La Cour a rendu un jugement unanime dans l’arrêt George où elle établit une règle générale relativement à la défense de l’erreur sur l’âge : « […] plus la perception qu’a l’accusé de l’âge du plaignant est raisonnable, moins le nombre de mesures raisonnablement requises de la part du premier sera élevé » (George, par. 9). De plus, la Cour suprême a réaffirmé que les mesures raisonnables prises doivent l’être préalablement à l’activité sexuelle. En l’espèce, la Cour a rejeté, la nécessité de demander une carte d’identité du plaignant munie d’une photo. Elle a estimé que les circonstances en l’espèce étaient des facteurs qui avaient raisonnablement étayé la perception erronée de Mme George quant à l’âge de son partenaire. Il s’agissait là notamment de :

l’« aisance évidente » avec laquelle C.D. a « abordé » l’activité en question doit s’entendre du fait que C.D. est entré dans la chambre à coucher de Mme George sans y être invité et qu’il a parlé avec elle pendant plusieurs heures de sujets variés, dont bon nombre révélaient de la maturité, alors que d’autres avaient un caractère suggestif. […] (George, par. 19).

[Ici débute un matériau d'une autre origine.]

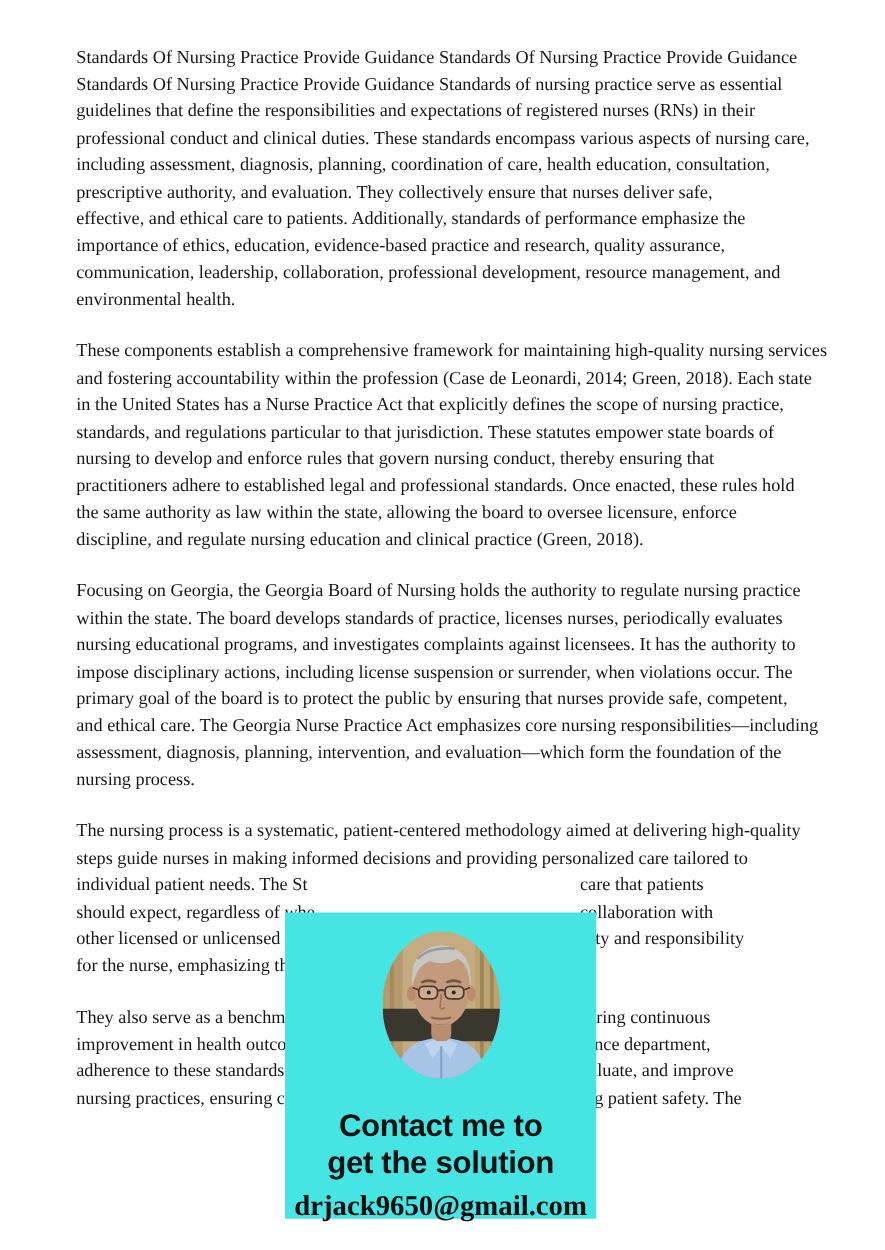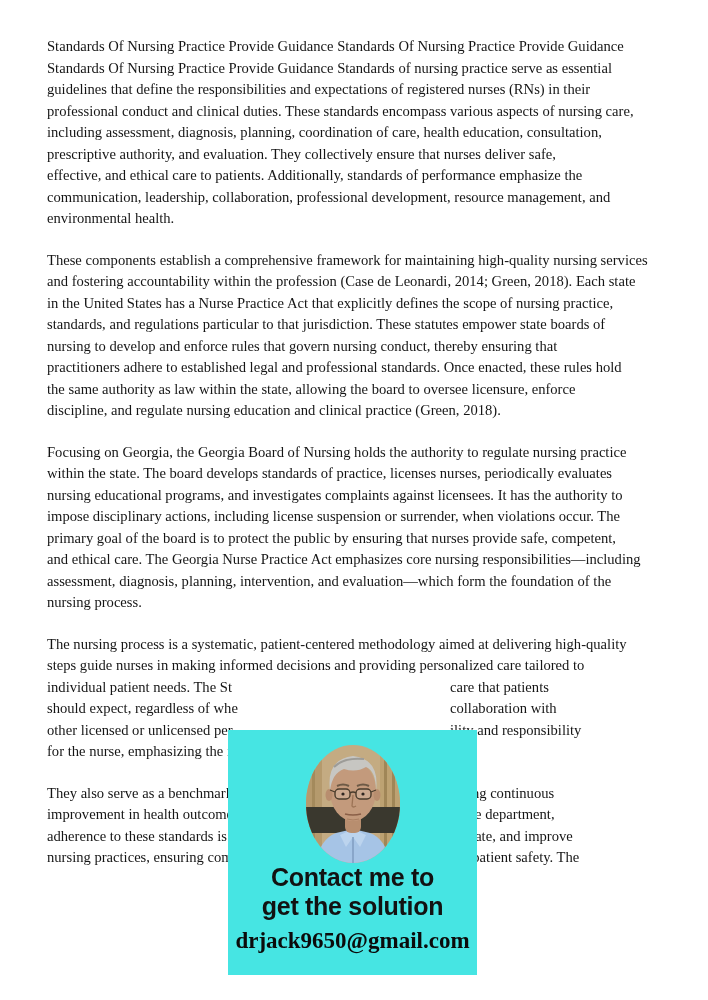--- a/index.html
+++ b/index.html
@@ -10,21 +10,21 @@
     overflow:hidden;
     font-family:"Liberation Serif","DejaVu Serif",serif;
   }
   .document-text{
     position:absolute;
     left:47px;top:36px;
     width:616px;
     font-size:14.6px;
     color:#151515;
   }
-  .paragraph{margin:0 0 20px 0;}
+  .paragraph{margin:0 0 20px 14px;}
   .line{
     position:relative;
     height:21.5px;
     line-height:21.5px;
     white-space:nowrap;
   }
   .frag-right{
     position:absolute;
     left:403px;top:0;
     white-space:nowrap;
@@ -42,21 +42,21 @@
   }
   .photo-oval{
     margin-top:15px;
     width:94px;height:118px;
     border-radius:50%;
     overflow:hidden;
     flex:0 0 auto;
   }
   .photo-oval svg{display:block;}
   .contact-heading{
-    margin-top:0;
+    margin-top:24px;
     font-family:"Liberation Sans","DejaVu Sans",sans-serif;
     font-weight:bold;
     font-size:25px;
     line-height:29px;
     color:#121212;
     letter-spacing:-0.3px;
   }
   .contact-email{
     margin-top:6px;
     font-family:"Liberation Serif","DejaVu Serif",serif;
@@ -74,20 +74,21 @@
   <div class="document-text">
 
   <div class="paragraph">
         <div class="line">Standards Of Nursing Practice Provide Guidance Standards Of Nursing Practice Provide Guidance</div>
         <div class="line">Standards Of Nursing Practice Provide Guidance Standards of nursing practice serve as essential</div>
         <div class="line">guidelines that define the responsibilities and expectations of registered nurses (RNs) in their</div>
         <div class="line">professional conduct and clinical duties. These standards encompass various aspects of nursing care,</div>
         <div class="line">including assessment, diagnosis, planning, coordination of care, health education, consultation,</div>
         <div class="line">prescriptive authority, and evaluation. They collectively ensure that nurses deliver safe,</div>
         <div class="line">effective, and ethical care to patients. Additionally, standards of performance emphasize the</div>
+        <div class="line">importance of ethics, education, evidence-based practice and research, quality assurance,</div>
         <div class="line">communication, leadership, collaboration, professional development, resource management, and</div>
         <div class="line">environmental health.</div>
       </div>
       <div class="paragraph">
         <div class="line">These components establish a comprehensive framework for maintaining high-quality nursing services</div>
         <div class="line">and fostering accountability within the profession (Case de Leonardi, 2014; Green, 2018). Each state</div>
         <div class="line">in the United States has a Nurse Practice Act that explicitly defines the scope of nursing practice,</div>
         <div class="line">standards, and regulations particular to that jurisdiction. These statutes empower state boards of</div>
         <div class="line">nursing to develop and enforce rules that govern nursing conduct, thereby ensuring that</div>
         <div class="line">practitioners adhere to established legal and professional standards. Once enacted, these rules hold</div>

Ainsi, la Cour suprême du Canada a rétabli l’acquittement de Mme George prononcé par le juge du procès.

L’arrêt George permet de constater qu’au Canada, malgré la présomption de non-consentement du mineur et donc l’absence de défense de consentement, l’erreur sur l’âge est une défense qui peut permettre de faire tomber des accusations d’agression sexuelle sur mineur de moins de 16 ans. Dans le cas d’un mineur de 11 ans, la défense de l’erreur sur l’âge peut donc être présentée. Néanmoins, selon le contexte et les faits, on peut s’attendre à ce que le caractère raisonnable de la perception sur l’âge nécessite un plus grand nombre de mesures raisonnables pour établir que la perception erronée de l’accusé est vraisemblable. À 11 ans, compte tenu du jeune âge de la victime, l’erreur sur l’âge peut être plus difficile à établir.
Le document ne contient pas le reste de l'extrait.